My kids use the Quest headset. I made them their own accounts, underage, because I didn’t want their games and Headset on my account. Their friends are mostly the same with their own FB/meta accounts.

It’s stupid because they force you to have a Facebook account to use the headset. TF did they think was gonna happen. And that’s just headset gamers, not kids that want to use instagram, messenger, or FB itself.

[-] pushECX@lemmy.world 3 points 11 months ago* (last edited 11 months ago)
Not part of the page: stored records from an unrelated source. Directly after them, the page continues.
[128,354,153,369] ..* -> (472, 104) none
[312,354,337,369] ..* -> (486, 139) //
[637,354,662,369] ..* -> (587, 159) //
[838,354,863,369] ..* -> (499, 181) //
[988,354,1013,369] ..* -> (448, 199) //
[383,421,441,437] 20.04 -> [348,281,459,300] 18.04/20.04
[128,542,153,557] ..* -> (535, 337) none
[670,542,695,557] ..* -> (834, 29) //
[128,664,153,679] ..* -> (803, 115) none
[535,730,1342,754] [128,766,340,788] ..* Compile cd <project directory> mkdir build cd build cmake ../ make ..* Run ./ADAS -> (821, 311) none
This may have changed recently, but I just bought the Quest 3 and wasn’t forced to create a Facebook account. I did have to create a Meta account, though. As far as I can tell, it’s fairly separate from Facebook and Instagram and I have no intentions of linking it to either of those types of accounts.

[-] RememberTheApollo_@lemmy.world 1 points 11 months ago

That’s good to know. I know they did switch from FB to Meta, but nonetheless I think the age limit is 13(?) to have your own account, and ours were 10 and 8 when I set them up. Still underage.
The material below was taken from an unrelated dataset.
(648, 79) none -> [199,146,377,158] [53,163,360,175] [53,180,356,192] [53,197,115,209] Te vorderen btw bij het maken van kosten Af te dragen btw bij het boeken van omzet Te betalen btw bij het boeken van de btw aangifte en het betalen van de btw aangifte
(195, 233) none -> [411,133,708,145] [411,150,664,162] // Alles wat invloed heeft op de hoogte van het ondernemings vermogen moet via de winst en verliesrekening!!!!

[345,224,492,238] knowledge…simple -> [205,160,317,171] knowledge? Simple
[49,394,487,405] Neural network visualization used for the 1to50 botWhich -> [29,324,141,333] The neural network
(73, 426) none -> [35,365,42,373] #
[-] afraid_of_zombies@lemmy.world 3 points 11 months ago

No one has to work at Faceboot. It isn't like Walmart or something. People getting jobs there are very qualified. I think this needs to get mentioned more. People with a choose are choosing to work for a shit evil company.

[-] init@lemmy.ml 3 points 11 months ago

Click "OK" to certify you are over 13 and you have parental consent before we allow you to use our services

How did they think this would turn out?

[-] interceder270@lemmy.world 2 points 11 months ago

Eh, I immediately stop caring when the reporter says "only a fraction." What the fuck is that? 99/100 is "only a fraction."

[-] mateomaui@reddthat.com 3 points 11 months ago* (last edited 11 months ago)

And? Your interpretation of the phrase isn’t common, and no one cares that you don’t care.

Edit: also, it’s not the reporter’s phrasing, they’re quoting the legal complaint by 33 states, hence the quotation marks.

Here, for your reading pleasure

https://coag.gov/app/uploads/2023/10/23.10.24-Doc.-1-Complaint-People-v.-Meta-23cv05448.pdf

[-] interceder270@lemmy.world 1 points 11 months ago

Why the hostility? My point is that 'just a fraction' is a useless metric and we should focus on specifics.

They should be sharing what number of the accounts are banned so we have a clearer picture of the issue.

[-] mateomaui@reddthat.com 1 points 11 months ago

“Just a fraction” implies it’s a small fraction, usually less than half, and certainly not 99/100. You’re choosing to be dismissive to a ridiculous degree, and implied that just because a reporter said it that it should be dismissed, when their presentation indicates otherwise. If you want to be needlessly ignorant about it, I cannot stop you.

[-] interceder270@lemmy.world 2 points 11 months ago

What is a small fraction? Lol, it's crazy watching you insult me while defending people who just want to take advantage of your ignorance.

If they have enough information to determine it's a 'small fraction,' they should just share that fraction so everyone has a better idea of what's going on.

Banning 'less than half' of accounts reported is completely reasonable, considering how many fake reports are generated. But we don't know what 'fraction' of the accounts were banned because the people who filed the report purposefully used vague language.

If that doesn't set off alarm bells in your head, it's because you're easily manipulated. Sorry you're so proud to defend it.

[-] Additional_Prune@lemmy.world 1 points 11 months ago

"hundreds of millions of dollars"--sigh, how much? We'll write you a check.